Financial wellness is a term we all probably hear a lot, but what does it mean? In essence, financial wellness means having control over your personal finances in both the short and long-term. Minimizing or controlling debt, saving for the future (whether that be for college or retirement), and being able to cover the cost of a sizeable financial emergency are all good indicators that you have achieved financial wellness. But why is achieving financial wellness important? Studies have found that achieving financial wellness allows individuals to better enjoy life while limiting overall stress levels.
With those indicators in mind, how do you go about achieving them? Evaluating where you are with budgeting, savings, debt and investing is a good place to start.
We know we know… budgeting is one of those topics that can put many of us right to sleep, but you shouldn’t overlook its importance. Having a budget for your finances allows you to see the big picture. Knowing where you’re spending your money can make you more aware on areas that need improvement. A budget helps you reach goals more quickly and should be a top priority for anyone who wants to achieve financial wellness.
Arguably one of the most important aspects of financial wellness is savings. The three types of savings to consider:
Think of emergency savings as the fuel reserves most cars have when they run out of gas. If you find yourself in a financial pinch, you can rest assured knowing that you have a safety net. Most financial experts recommend 3-6 months of living expenses saved but in these uncertain times it may be a good idea to aim for the 6-8 months instead.
If you have children, saving for their education from the time they are young is a surefire way to prevent future financial stress. There are special tax-deferred government accounts made specifically for educational expenses. The two prominent accounts are the 529 plan and a Coverdell Education Savings Account (ESA). Both of these allow you to use the money saved for qualified K-12 and higher education expenses.
Lastly, you may have some purchases on the horizon that you can plan for, like a car, new home, gifts etc. Having savings dedicated just for purchases like these allows you to avoid debt while making sure you have enough money in your checking account for your regular expenses.
With emergency savings in place you can start limiting and paying off any outstanding debt you have. This is a crucial step in achieving financial wellness. Knowing how much you owe and the interest rates associated with each loan will help you form a debt repayment plan. Start by paying off the debt with the highest interest rate and work your way down from there. Another method of paying off debt involves paying off the smallest loans first in order to help you build momentum. Whichever method you choose, just know you are taking the right step in moving closer towards financial wellness and you should be proud of yourself.

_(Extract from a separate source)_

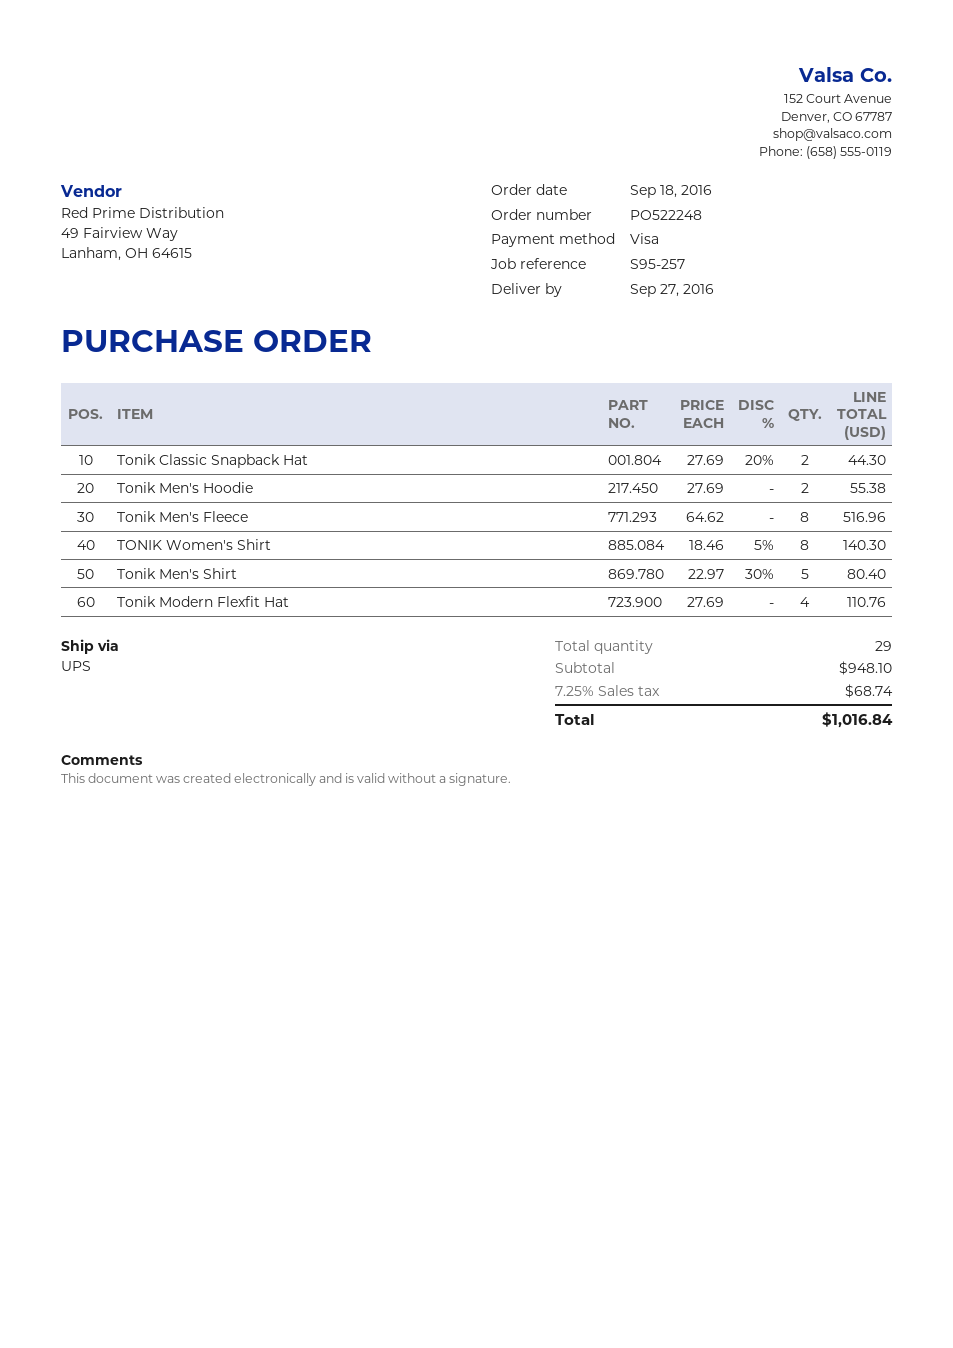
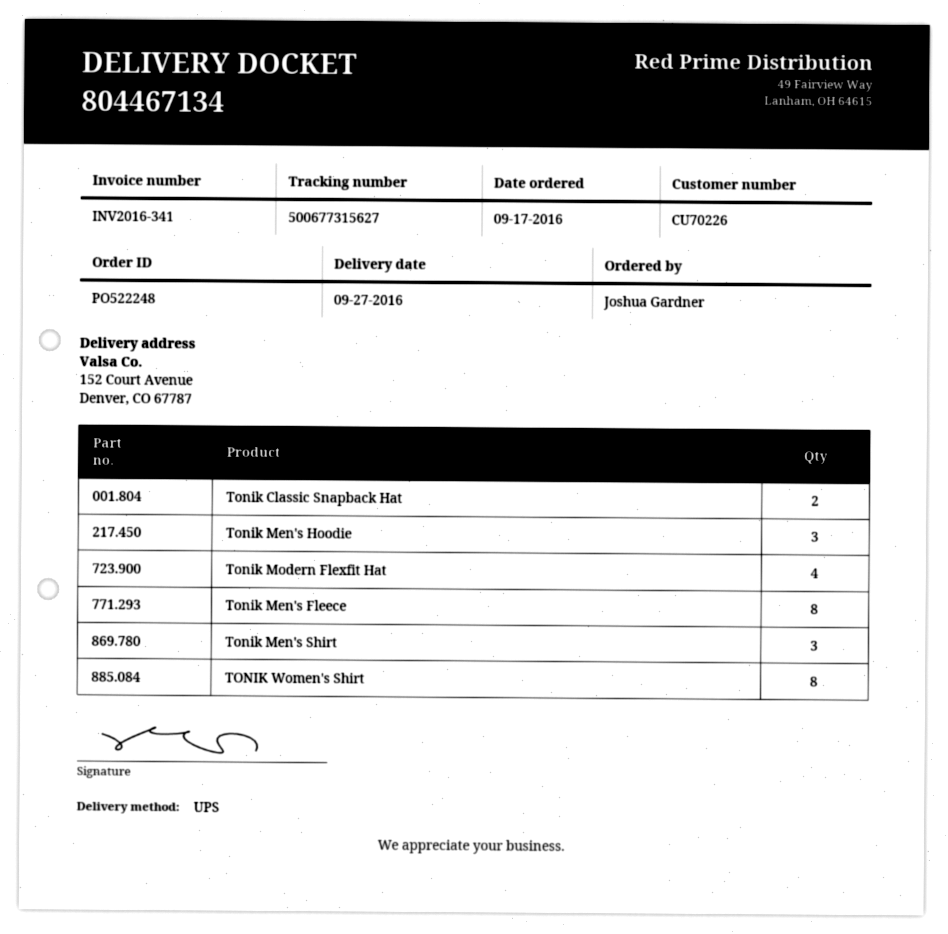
order date: 2016-09-18 -> 2016-09-17
Tonik Men's Hoodie: 2 -> 3
Tonik Men's Shirt: 5 -> 3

It’s never too early to start investing for your future. In fact, the earlier you start the sooner compound interest can start working in your favor. Investing for retirement is a good place to start for most people. Open a 401k account with your employer if they have one and contribute to it regularly. Many employers offer a matching contribution so contribute at least up to the minimum match amount. Another great option is an Individual Retirement Account (IRA). There are two variations of an IRA account: Roth or Traditional. Do some research to see which account is best for you and then contribute regularly for the best long-term result.
Focusing on each of these aspects of financial wellness individually and as a whole allows you to build a well-rounded relationship with your money. Though achieving financial wellness takes some focus and discipline, being certain about your financial future does wonders for your overall happiness.